▶ **Activity**: Return the lines of the data below in which the string "Contributions" occurs.

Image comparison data
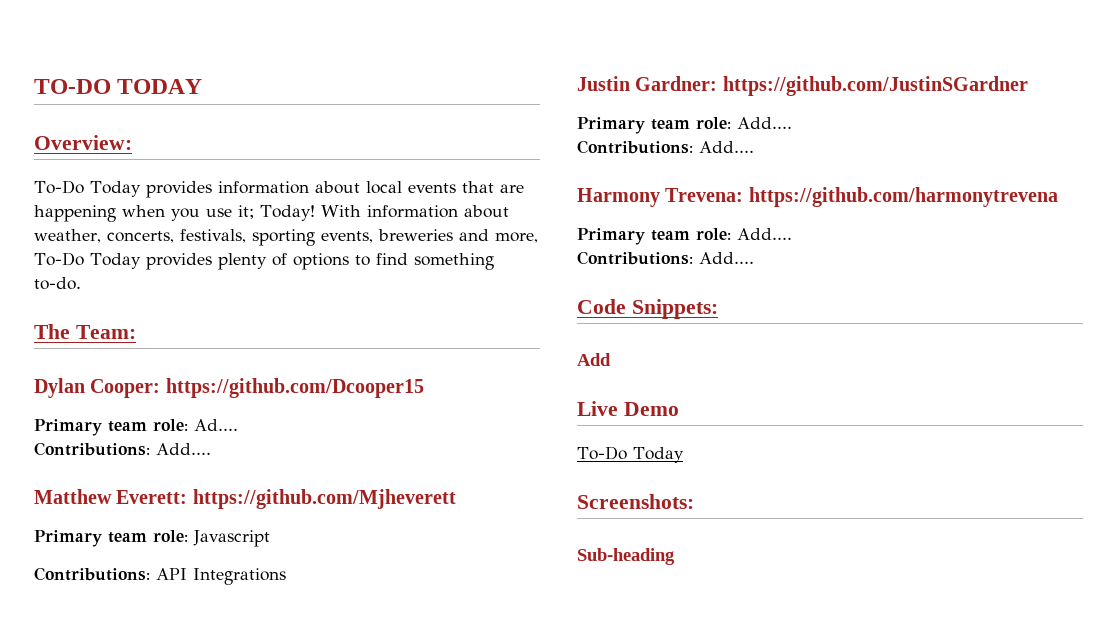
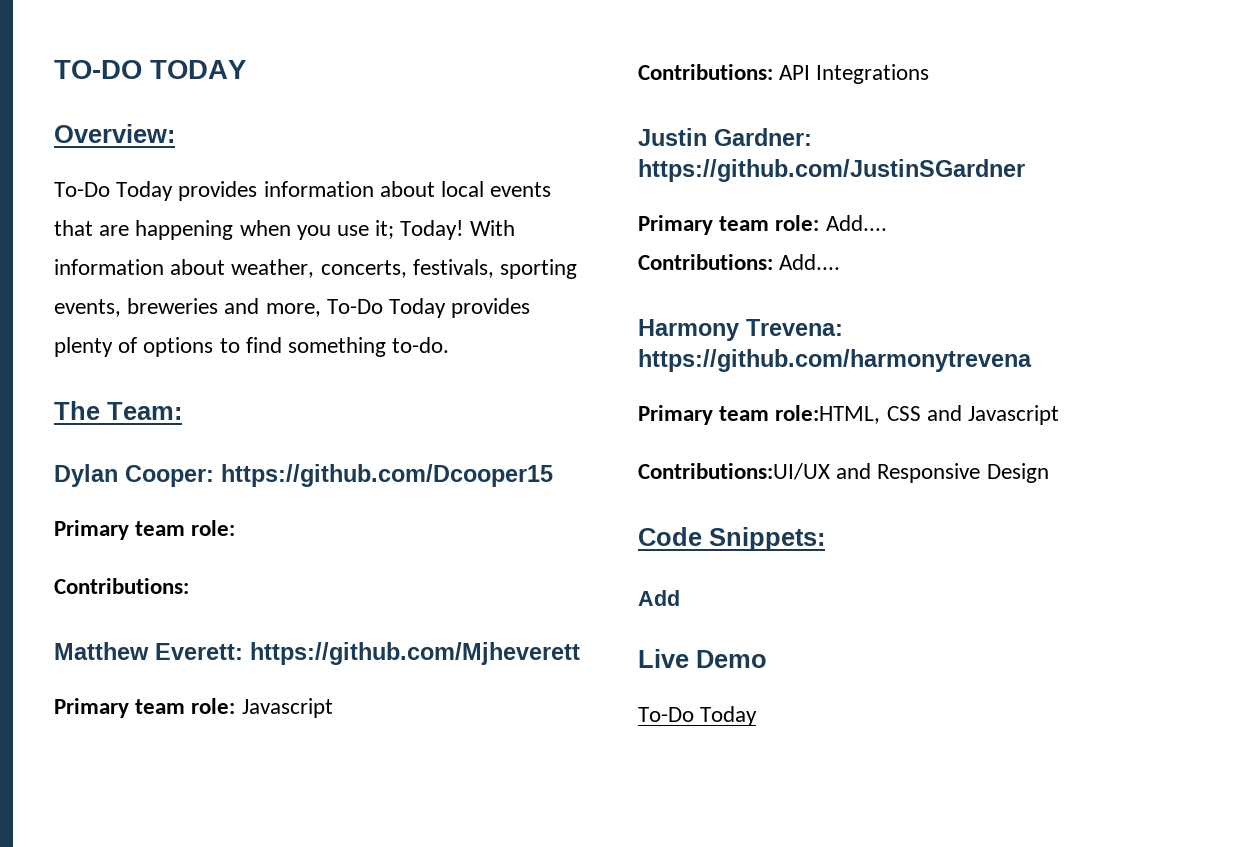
  Dylan Cooper: https://github.com/Dcooper15
- Primary team role: Ad....
- Contributions: Add....
+ Primary team role:
+ Contributions:
  Harmony Trevena: https://github.com/harmonytrevena
- Primary team role: Add....
- Contributions: Add....
+ Primary team role:HTML, CSS and Javascript
+ Contributions:UI/UX and Responsive Design
- Screenshots:
- Sub-heading

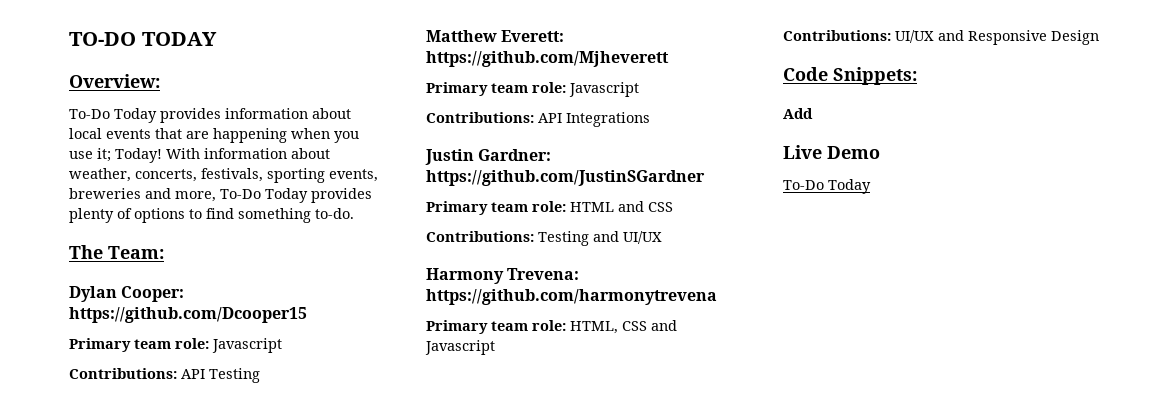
  Dylan Cooper: https://github.com/Dcooper15
- Primary team role:
- Contributions:
+ Primary team role: Javascript
+ Contributions: API Testing
- Primary team role: Add....
- Contributions: Add....
+ Primary team role: HTML and CSS
+ Contributions: Testing and UI/UX
- Primary team role:HTML, CSS and Javascript
+ Primary team role: HTML, CSS and Javascript
- Contributions:UI/UX and Responsive Design
+ Contributions: UI/UX and Responsive Design

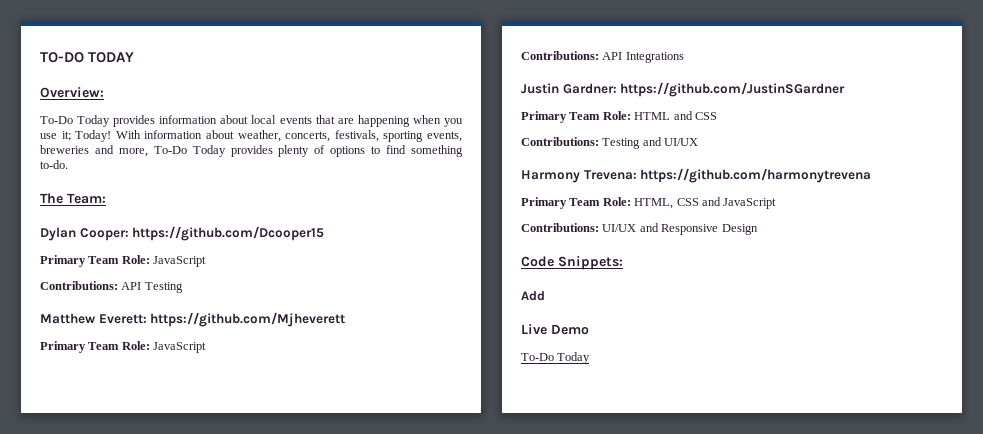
  Dylan Cooper: https://github.com/Dcooper15
- Primary team role: Javascript
+ Primary Team Role: JavaScript
  Matthew Everett: https://github.com/Mjheverett
- Primary team role: Javascript
+ Primary Team Role: JavaScript
- Primary team role: HTML and CSS
+ Primary Team Role: HTML and CSS
- Primary team role: HTML, CSS and Javascript
+ Primary Team Role: HTML, CSS and JavaScript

▶ **Solution to this exercise**:
- Contributions: Add....
+ Contributions:
- Contributions: Add....
+ Contributions:UI/UX and Responsive Design
- Contributions:
+ Contributions: API Testing
- Contributions: Add....
+ Contributions: Testing and UI/UX
- Contributions:UI/UX and Responsive Design
+ Contributions: UI/UX and Responsive Design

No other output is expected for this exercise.